President Obama and the First Lady joined thousands from the Washington elite early Thursday for the National Prayer Breakfast, an event that hit a decidedly more spiritual tone in 2014 than the highly politicized spirit at the 2013 occasion.

The first couple was joined by Vice President Joe Biden for the annual affair, with USAID Administrator Rajiv Shah slated as the keynote speaker.

During Obama’s message, the President highlighted the peril of those enduring religious persecution worldwide and praised America’s commitment to freedom of worship, saying “religion strengthens America.”

Obama’s focus on free exercise comes as his administration has been criticized for trumping the right of conscience for religious organizations who object to providing contraception, as mandated by the Affordable Care Act.

Calling the promotion of religious freedom a “key objective” in American foreign policy, he specifically mentioned the lack of freedom for Christians and Tibetan Buddhists in China, and other global spots known to suppress religious practices of the minorities. He also urged North Korea to release Christian missionary Kenneth Bae and for Iran to release pastor Saeed Abedini. Abedini’s wife has expressed her frustration at the State Department’s perceived hesitancy in addressing her husband’s imprisonment.

Continue reading. 

UPDATE: In the full text of the remarks, the President references Pope Francis. But he also mentions people facing persecution for “who they love”:

I’ve felt the love that faith can instill in our lives during my visits to the Holy Land and Jerusalem — sacred to Jews and Christians and Muslims. I’ve felt it in houses of worship — whether paying my respects at the tomb of Archbishop Romero in San Salvador, or visiting a synagogue on the eve of Rosh Hashanah, the Blue Mosque in Istanbul or a Buddhist temple in Bangkok. And I’ve felt the compassion of so many faith leaders around the world, and I am especially looking forward to returning to the Vatican next month to meet His Holiness, Pope Francis, whose message about caring for the “least of these” is one that I hope all of us heed. Like Matthew, he has answered the call of Jesus, who said “follow me,” and he inspires us with his words and deeds, his humility, his mercy and his missionary impulse to serve the cause of social justice.

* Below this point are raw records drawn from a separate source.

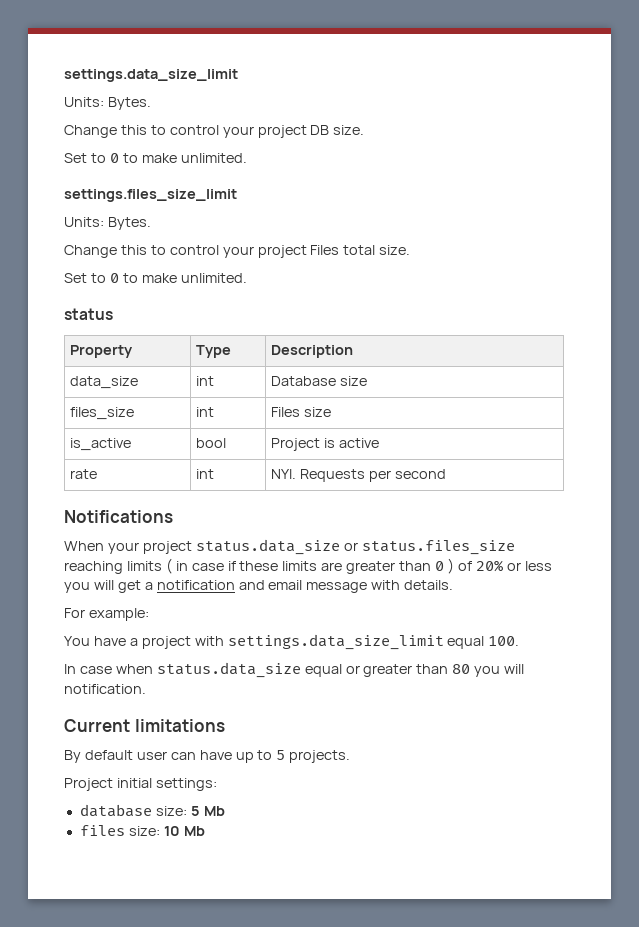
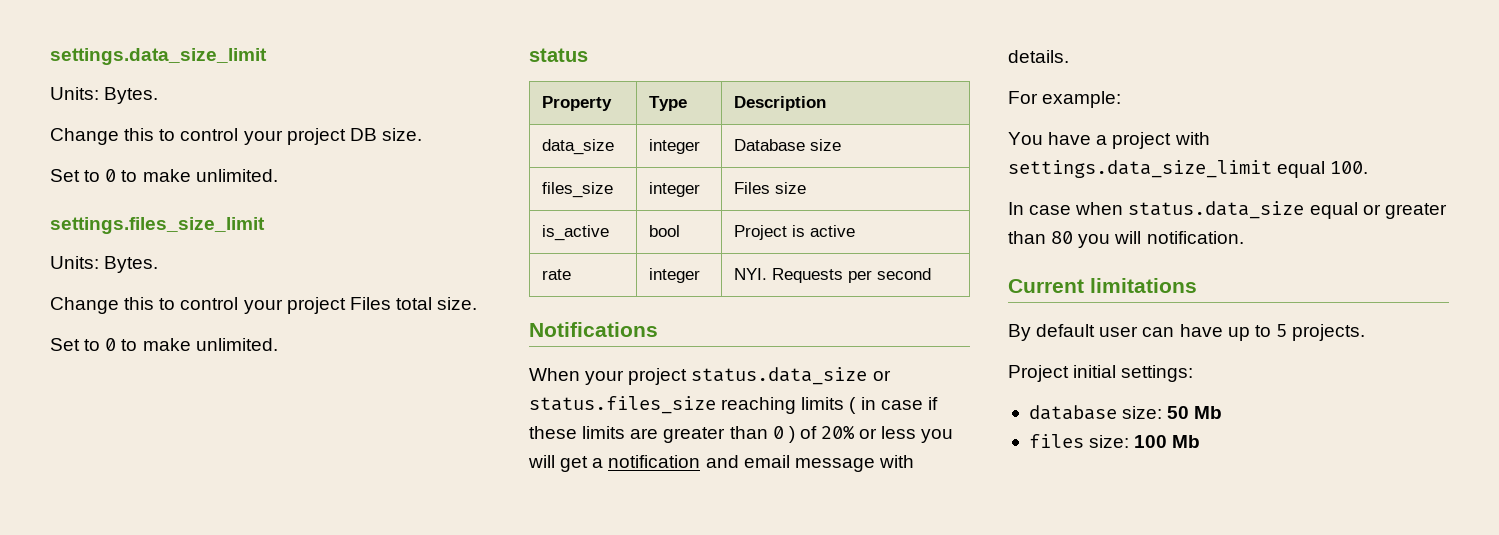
- data_size | int | Database size
+ data_size | integer | Database size
- files_size | int | Files size
+ files_size | integer | Files size
- rate | int | NYI. Requests per second
+ rate | integer | NYI. Requests per second
- database size: 5 Mb
+ database size: 50 Mb
- files size: 10 Mb
+ files size: 100 Mb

Yet even as our faith sustains us, it’s also clear that around the world freedom of religion is under threat. And that is what I want to reflect on this morning. We see governments engaging in discrimination and violence against the faithful. We sometimes see religion twisted in an attempt to justify hatred and persecution against other people just because of who they are, or how they pray or who they love. Old tensions are stoked, fueling conflicts along religious lines, as we’ve seen in the Central African Republic recently, even though to harm anyone in the name of faith is to diminish our own relationship with God. Extremists succumb to an ignorant nihilism that shows they don’t understand the faiths they claim to profess — for the killing of the innocent is never fulfilling God’s will; in fact, it’s the ultimate betrayal of God’s will.

“The killing of the innocent is never fulfilling God’s will…”  Does he even hear himself?